Pomologist: Crop load management critical in apple orchards

Published 10:27 am Tuesday, November 21, 2023

Apple growers can more effectively optimize crop loads — critical to profitability, yet easy to get wrong without proper attention — by taking advantage of recent advancements, according to Michigan State University pomologist Todd Einhorn.

Einhorn, who spoke at the Idaho State Horticultural Society annual convention Nov. 16-17 in Nampa, said controlling crop load is the most critical management practice in apple production, and profit can be reduced when the load is too high or too low.

New prediction models, technologies and thinning chemistries can help apple growers as they work to best manage crop loads, he said.

“Capturing the most light that you can” is a longtime principle that still holds, Einhorn said in an interview.

“What has changed is that the grower needs to return the investment rapidly” given high labor and land costs that drive increased orchard density, he said, adding that management is more intensive and has less margin for error.

Managing an apple orchard is also made more complex by new cultivars and a changing market, Einhorn said.

“Some cultivars that produce very well have fallen out of favor,” he said.

Fruit weights also decrease as loads increase, Einhorn said.

Fundamentals of precision crop load management include growing trees that fill the orchard space with high-quality wood as early as possible, creating balanced leaf-to-fruit ratios, establishing high interception and distribution of light and emphasizing cell formation.

Apple size at harvest depends on the number of cells formed, a process completed a month or so following bloom.

If a tree is stressed and leaves and other parts of it compete too briskly for resources during the critical period of cell formation and division, “cell numbers will be reduced, and essentially it doesn’t matter how good your management practices are in the next three months.

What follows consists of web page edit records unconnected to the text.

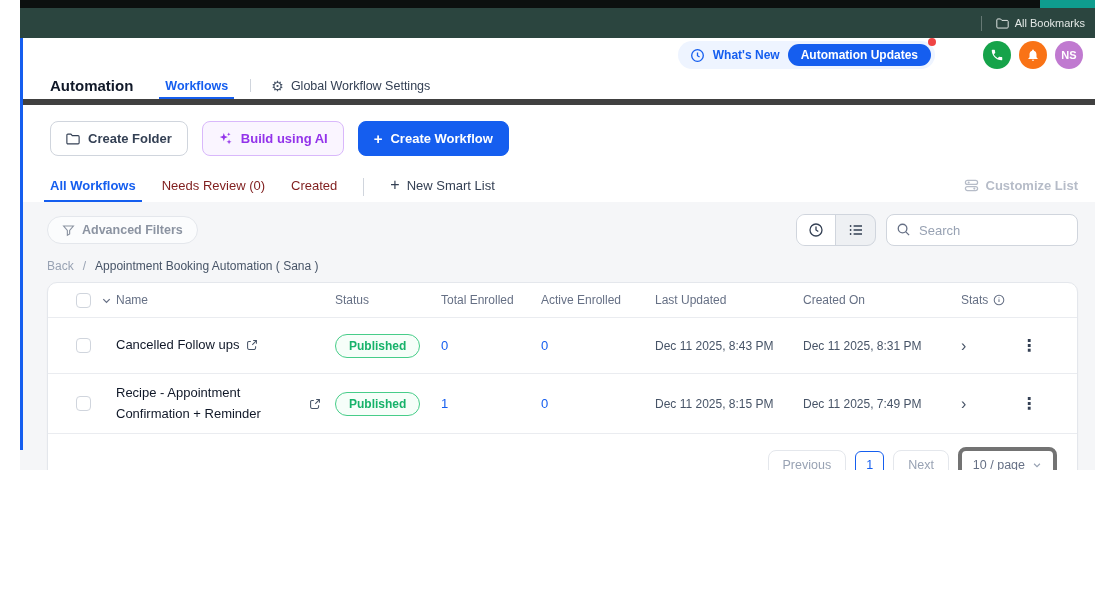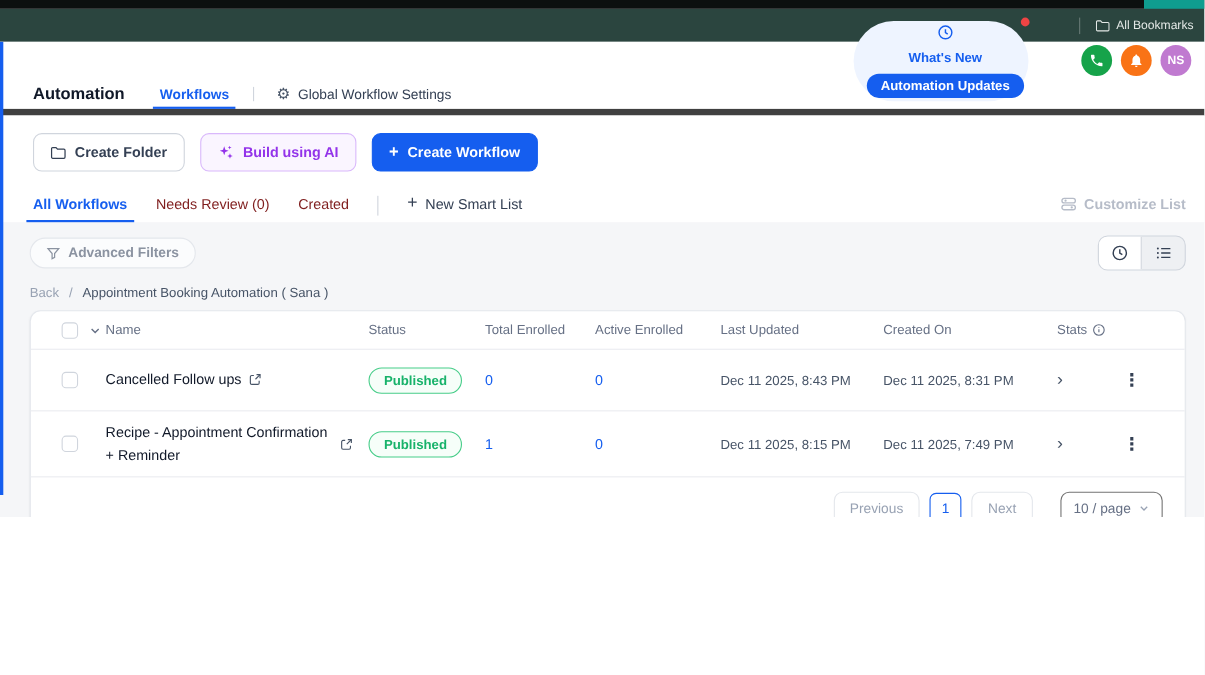--- a/index.html
+++ b/index.html
@@ -1,32 +1,32 @@
 <!DOCTYPE html>
 <html><head>
 <meta charset="utf-8">
 <style>
   * { margin:0; padding:0; box-sizing:border-box; }
   html,body { width:1095px; height:614px; overflow:hidden; }
   body { font-family:"Liberation Sans","DejaVu Sans",sans-serif; background:#fff; position:relative; }
-  .screen { width:1095px; height:470px; position:relative; overflow:hidden; }
+  .screen { width:1095px; height:470px; position:relative; overflow:hidden;padding-left:20px; }
 
   
   .top-strip { height:8px; background:#0c100f; position:relative; }
   .top-strip-teal { position:absolute; right:0; top:0; width:55px; height:8px; background:#0f9d8f; }
   .chrome { height:30px; background:#2b453f; display:flex; align-items:center; justify-content:flex-end; padding-right:10px; }
   .chrome-divider { width:1px; height:15px; background:rgba(255,255,255,.28); margin-right:14px; }
   .bookmarks { display:flex; align-items:center; gap:6px; color:#e3e8e6; font-size:11px; }
 
   
   .app { height:576px; background:#fff; position:relative; display:flex; flex-direction:column; }
   .left-accent { position:absolute; left:0; top:0; width:3px; height:412px; background:#155eef; z-index:5; }
 
   .app-header { height:34px; display:flex; align-items:center; padding:0 12px; flex:none; }
-  .whats-new-wrap { margin-left:auto; margin-right:48px; position:relative; display:flex; align-items:center; gap:8px; background:#eef4ff; border-radius:999px; padding:3px 4px 3px 12px;flex-direction:column; }
+  .whats-new-wrap { margin-left:auto; margin-right:48px; position:relative; display:flex; align-items:center; gap:8px; background:#eef4ff; border-radius:999px; padding:3px 4px 3px 12px; }
   .whats-new-label { color:#155eef; font-weight:bold; font-size:12px; white-space:nowrap; }
   .updates-pill { background:#155eef; color:#fff; font-weight:bold; font-size:12px; border-radius:999px; padding:4px 13px; white-space:nowrap; }
   .red-dot { position:absolute; top:-3px; right:-1px; width:8px; height:8px; border-radius:50%; background:#ef4444; }
   .header-circles { display:flex; align-items:center; gap:8px; }
   .circle { width:28px; height:28px; border-radius:50%; display:flex; align-items:center; justify-content:center; color:#fff; }
   .circle.phone { background:#16a34a; }
   .circle.bell { background:#f97316; }
   .circle.avatar { background:#c07ad0; font-size:11px; font-weight:bold; }
 
   .nav-row { height:33px; display:flex; align-items:stretch; padding-left:30px; border-bottom:6px solid #404040; flex:none; }
@@ -90,21 +90,21 @@
   .ext-icon { display:inline-block; vertical-align:-1px; margin-left:6px; color:#475467; }
   .status-pill { display:inline-block; border:1px solid #47cd89; color:#17b26a; background:#f6fef9; font-size:12px; font-weight:bold; border-radius:999px; padding:4px 13px; }
   .num-cell { color:#155eef; font-size:13px; }
   .date-cell { color:#475467; font-size:12px; }
   .stats-cell { color:#475467; font-size:16px; padding-left:10px; }
   .menu-cell { color:#344054; font-size:16px; font-weight:bold; letter-spacing:0; font-family:"DejaVu Sans",sans-serif; }
 
   .tfoot { display:flex; align-items:center; justify-content:flex-end; gap:9px; padding:13px 20px 14px; }
   .pg-btn { background:#fff; border:1px solid #e4e7ec; border-radius:8px; color:#98a2b3; font-size:12.5px; padding:7px 14px; }
   .pg-page { width:29px; height:29px; display:flex; align-items:center; justify-content:center; border:1px solid #155eef; border-radius:6px; color:#155eef; font-size:12.5px; background:#fff; }
-  .pg-size { display:flex; align-items:center; gap:7px; background:#fff; border:1px solid #737373; border-radius:8px; color:#667085; font-size:12.5px; padding:7px 11px;margin-left:16px; }
+  .pg-size { display:flex; align-items:center; gap:7px; background:#fff; border:4px solid #737373; border-radius:8px; color:#667085; font-size:12.5px; padding:7px 11px; }
 
   .chat-widget { position:absolute; left:-11px; top:579px; width:23px; height:23px; border-radius:50%; background:#2bc96a; display:flex; align-items:center; justify-content:center; color:#1b4637; font-size:12px; font-weight:bold; z-index:10; }
 
   svg { display:block; }
 </style>
 </head>
 <body>
 
 <div class="screen">
 
@@ -245,20 +245,29 @@
               <span>
                 <svg width="16" height="16" viewBox="0 0 16 16" fill="none" stroke="#344054" stroke-width="1.3">
                   <path d="M5.6 4h8.4M5.6 8h8.4M5.6 12h8.4"></path>
                   <circle cx="2.6" cy="4" r="0.9" fill="#344054" stroke="none"></circle>
                   <circle cx="2.6" cy="8" r="0.9" fill="#344054" stroke="none"></circle>
                   <circle cx="2.6" cy="12" r="0.9" fill="#344054" stroke="none"></circle>
                 </svg>
               </span>
             </div>
           </div>
+          <div class="search-box">
+            <span class="search-icon-wrap">
+              <svg width="15" height="15" viewBox="0 0 16 16" fill="none" stroke="#667085" stroke-width="1.4">
+                <circle cx="7" cy="7" r="4.6"></circle>
+                <path d="M10.5 10.5L14 14"></path>
+              </svg>
+            </span>
+            <input type="text" placeholder="Search" style="">
+          </div>
         </div>
       </div>
 
       <div class="breadcrumb">
         <span class="crumb-back">Back</span>
         <span class="crumb-sep">/</span>
         <span class="crumb-current">Appointment Booking Automation ( Sana )</span>
       </div>
 
       <div class="card">

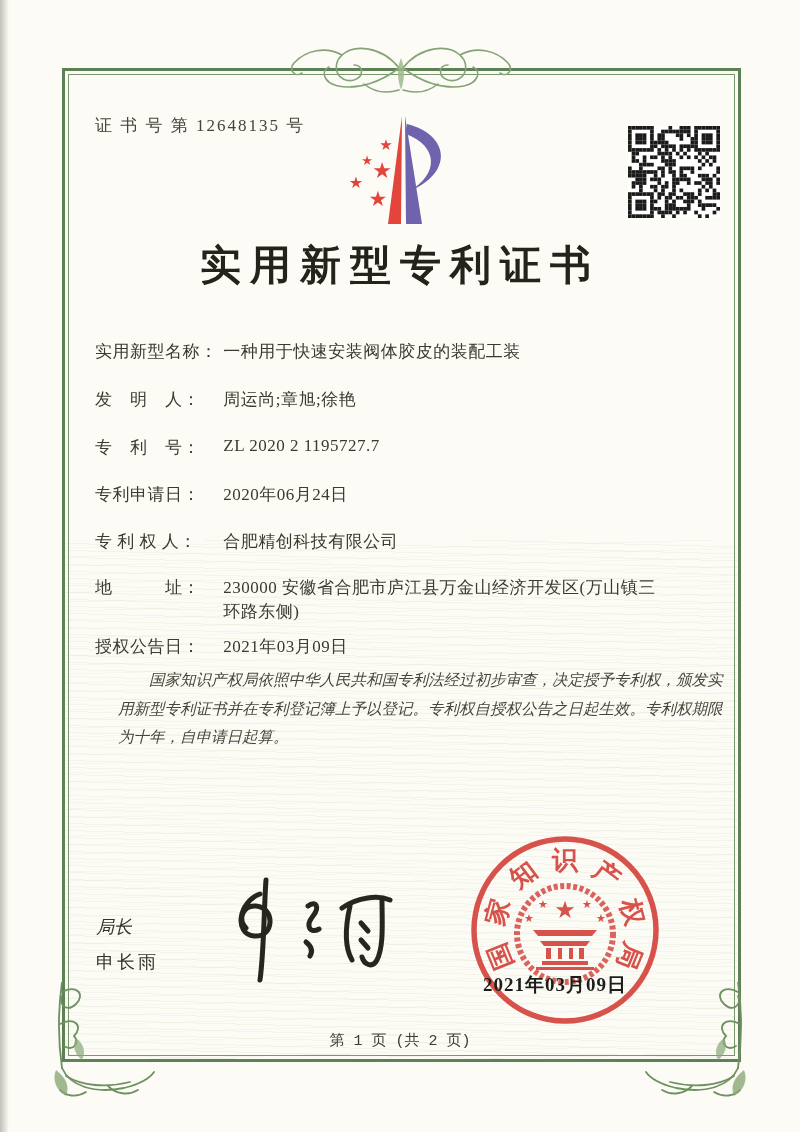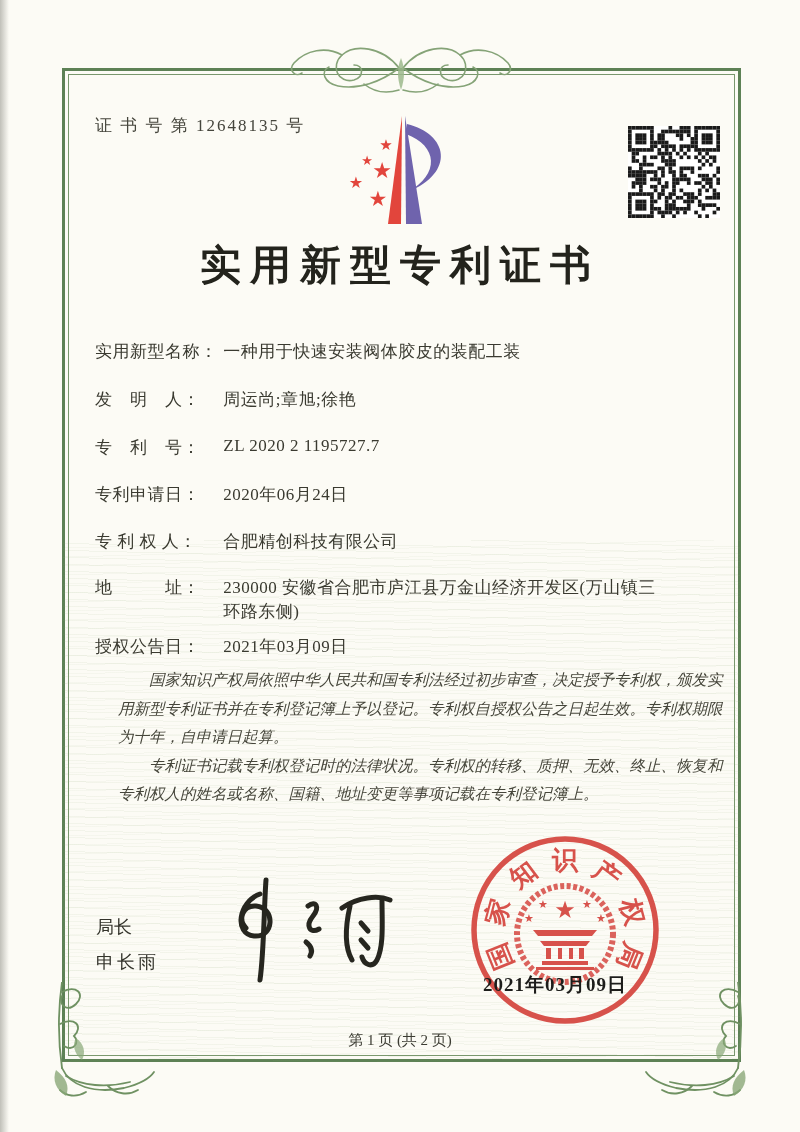--- a/index.html
+++ b/index.html
@@ -24,27 +24,27 @@
   .frow{position:absolute;left:0;white-space:nowrap;}
   .flabel{display:inline-block;width:124px;letter-spacing:.5px;vertical-align:top;}
   .fvalue{display:inline-block;vertical-align:top;letter-spacing:.5px;}
   .fvalue.wrap{white-space:normal;width:440px;line-height:24px;}
   .frow.cols{display:flex;width:640px;}
   .fgroup{white-space:nowrap;}
   .fgroup.first{width:368px;}
   .paras{position:absolute;left:94px;top:666px;width:616px;font-size:15.5px;line-height:28.5px;
         color:#46463b;font-style:italic;margin-left:24px;}
   .paras p{margin:0;text-indent:2em;}
-  .sig-title{position:absolute;left:96px;top:915px;font-size:18px;color:#33332b;}
+  .sig-title{position:absolute;left:96px;top:915px;font-size:18px;color:#33332b;font-style:italic;}
   .sig-name{position:absolute;left:96px;top:950px;font-size:18px;color:#33332b;letter-spacing:3px;}
   .signature{position:absolute;left:220px;top:874px;width:200px;height:118px;}
   .seal{position:absolute;left:467px;top:832px;width:196px;height:196px;opacity:.93;}
   .seal-date{position:absolute;left:483px;top:972px;width:180px;font-size:19px;color:#1d1d1b;
         letter-spacing:1px;font-weight:600;}
-  .page-no{position:absolute;left:0;top:1031px;width:100%;text-align:center;font-size:15px;color:#3c3c33;}
+  .page-no{position:absolute;left:0;top:1031px;width:100%;text-align:center;font-size:15px;color:#3c3c33;font-family:Liberation Mono, monospace;}
   .back-note{position:absolute;left:0;top:1139px;width:100%;text-align:center;font-size:16px;
         color:#45453a;font-style:italic;letter-spacing:2px;}
   .orn-top{position:absolute;left:286px;top:40px;width:230px;height:56px;}
   .orn-bl{position:absolute;left:46px;top:982px;width:110px;height:118px;}
   .orn-br{position:absolute;left:644px;top:982px;width:110px;height:118px;transform:scaleX(-1);}
 </style>
 </head>
 <body>
 
 <div class="page">
@@ -474,21 +474,20 @@
     <div class="frow cols" style="top:295px">
       <span class="fgroup first">
         <span class="flabel">授权公告日：</span>
         <span class="fvalue">2021年03月09日</span>
       </span>
     </div>
   </div>
 
   <div class="paras">
     <p>国家知识产权局依照中华人民共和国专利法经过初步审查，决定授予专利权，颁发实用新型专利证书并在专利登记簿上予以登记。专利权自授权公告之日起生效。专利权期限为十年，自申请日起算。</p>
-    <p>专利证书记载专利权登记时的法律状况。专利权的转移、质押、无效、终止、恢复和专利权人的姓名或名称、国籍、地址变更等事项记载在专利登记簿上。</p>
   </div>
 
   <div class="sig-title">局长</div>
   <div class="sig-name">申长雨</div>
 
   <svg class="signature" viewBox="0 0 200 118">
     <g stroke="#26261f" fill="none" stroke-width="5" stroke-linecap="round" stroke-linejoin="round">
       <path d="M40,20 C18,28 14,60 34,62 C54,64 56,34 36,32 C22,31 18,46 26,54"></path>
       <path d="M46,6 C44,32 44,78 40,106"></path>
       <path d="M88,32 C96,26 100,33 93,42 C85,52 90,60 99,55"></path>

You can’t make up the lost growth,” Einhorn said.

Managing apple crop loads requires much less guesswork thanks to new technical information that drives predictive models, and updated protocols for applying interventions and management strategies, he said. The strategies include pruning specifically for bud load and chemical thinning.

Using updated models and real-time weather data can help the orchardist avoid “thinning as we always used to,” Einhorn said.

New models integrate temperature and sunlight over time to help project carbohydrate-fueled growth. Lower carbohydrate production could signal that over-thinning would result from applying a chemical at a standard rate.

Apple growers have more time periods available for thinning thanks to new chemical formulations, Einhorn said.

“Because new chemistries are coming, there is a need to evaluate their efficacy in different regions,” he said.

Einhorn previously worked at Oregon State and Fresno State universities.